WORK REQUIRED —
Note how many lines of the data below hold the word "smart", then give that number with no other text.

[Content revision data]

= = = = = = =

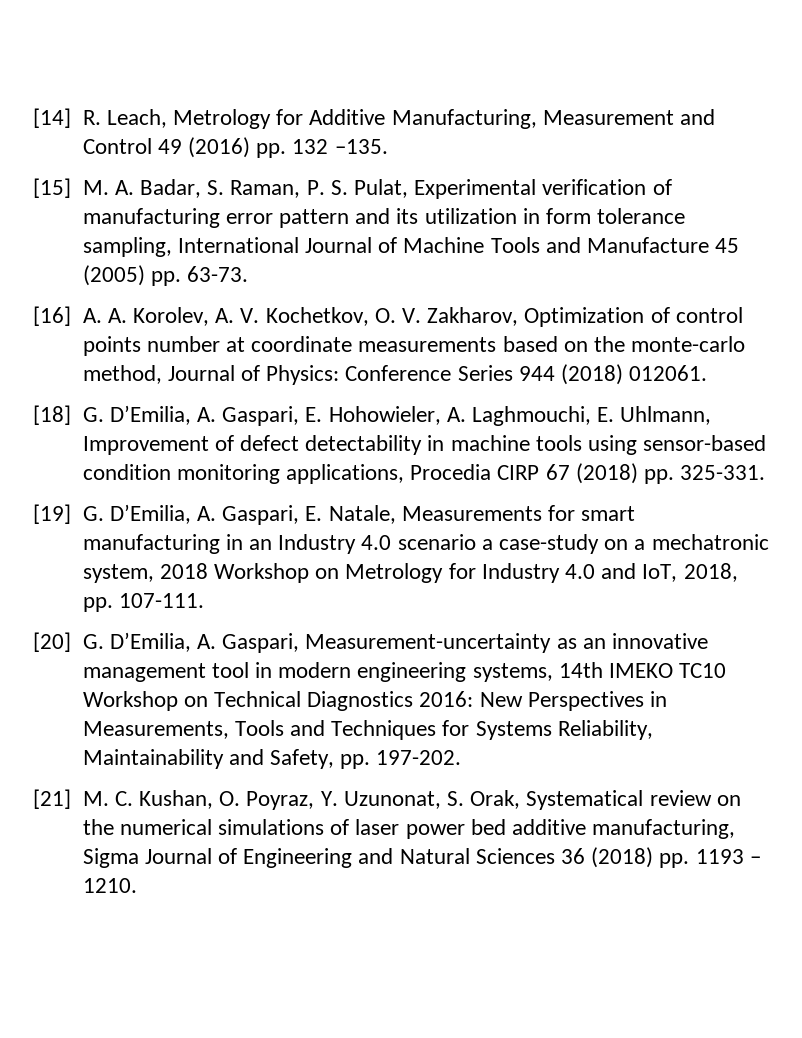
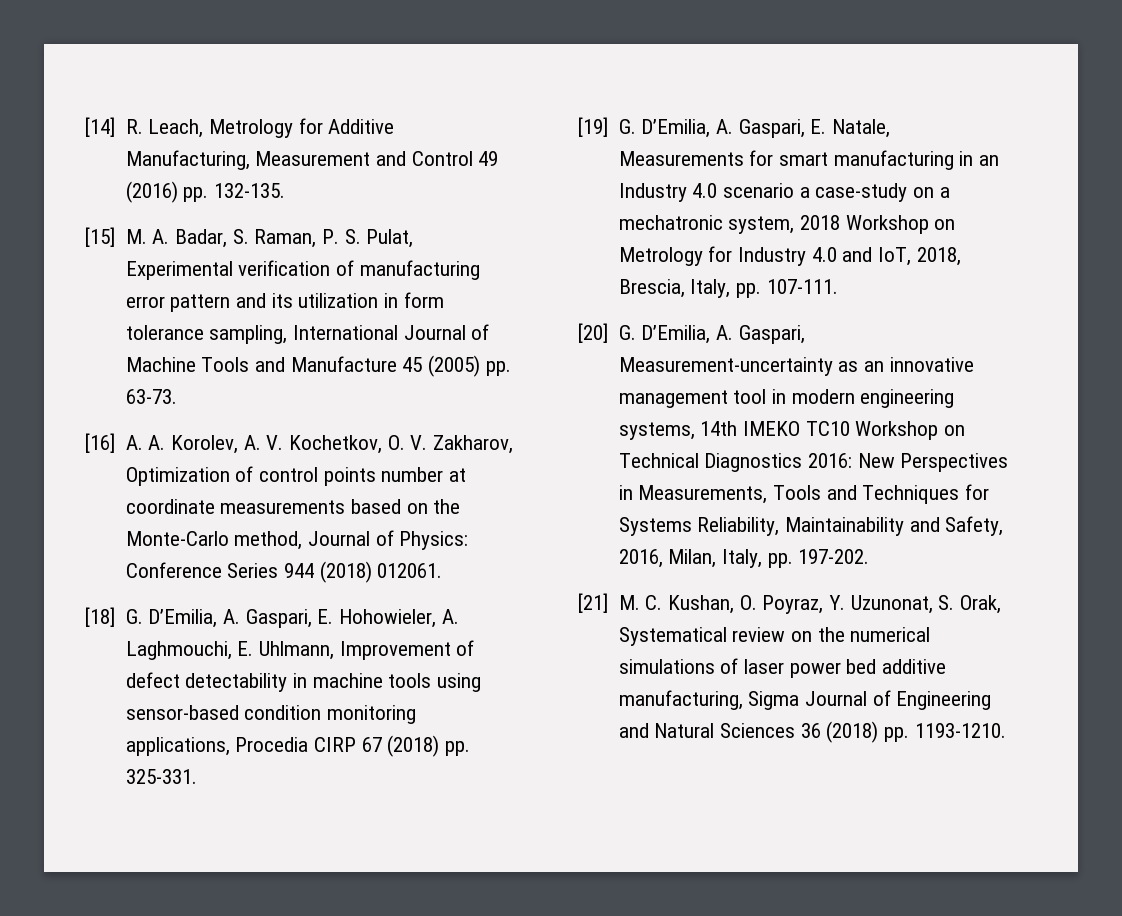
- [14] R. Leach, Metrology for Additive Manufacturing, Measurement and Control 49 (2016) pp. 132 –135.
+ [14] R. Leach, Metrology for Additive Manufacturing, Measurement and Control 49 (2016) pp. 132-135.
- [16] A. A. Korolev, A. V. Kochetkov, O. V. Zakharov, Optimization of control points number at coordinate measurements based on the monte-carlo method, Journal of Physics: Conference Series 944 (2018) 012061.
+ [16] A. A. Korolev, A. V. Kochetkov, O. V. Zakharov, Optimization of control points number at coordinate measurements based on the Monte-Carlo method, Journal of Physics: Conference Series 944 (2018) 012061.
- [19] G. D’Emilia, A. Gaspari, E. Natale, Measurements for smart manufacturing in an Industry 4.0 scenario a case-study on a mechatronic system, 2018 Workshop on Metrology for Industry 4.0 and IoT, 2018, pp. 107-111.
+ [19] G. D’Emilia, A. Gaspari, E. Natale, Measurements for smart manufacturing in an Industry 4.0 scenario a case-study on a mechatronic system, 2018 Workshop on Metrology for Industry 4.0 and IoT, 2018, Brescia, Italy, pp. 107-111.
- [20] G. D’Emilia, A. Gaspari, Measurement-uncertainty as an innovative management tool in modern engineering systems, 14th IMEKO TC10 Workshop on Technical Diagnostics 2016: New Perspectives in Measurements, Tools and Techniques for Systems Reliability, Maintainability and Safety, pp. 197-202.
+ [20] G. D’Emilia, A. Gaspari, Measurement-uncertainty as an innovative management tool in modern engineering systems, 14th IMEKO TC10 Workshop on Technical Diagnostics 2016: New Perspectives in Measurements, Tools and Techniques for Systems Reliability, Maintainability and Safety, 2016, Milan, Italy, pp. 197-202.
- [21] M. C. Kushan, O. Poyraz, Y. Uzunonat, S. Orak, Systematical review on the numerical simulations of laser power bed additive manufacturing, Sigma Journal of Engineering and Natural Sciences 36 (2018) pp. 1193 – 1210.
+ [21] M. C. Kushan, O. Poyraz, Y. Uzunonat, S. Orak, Systematical review on the numerical simulations of laser power bed additive manufacturing, Sigma Journal of Engineering and Natural Sciences 36 (2018) pp. 1193-1210.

= = = = = = =

EXPECTED ANSWER —
2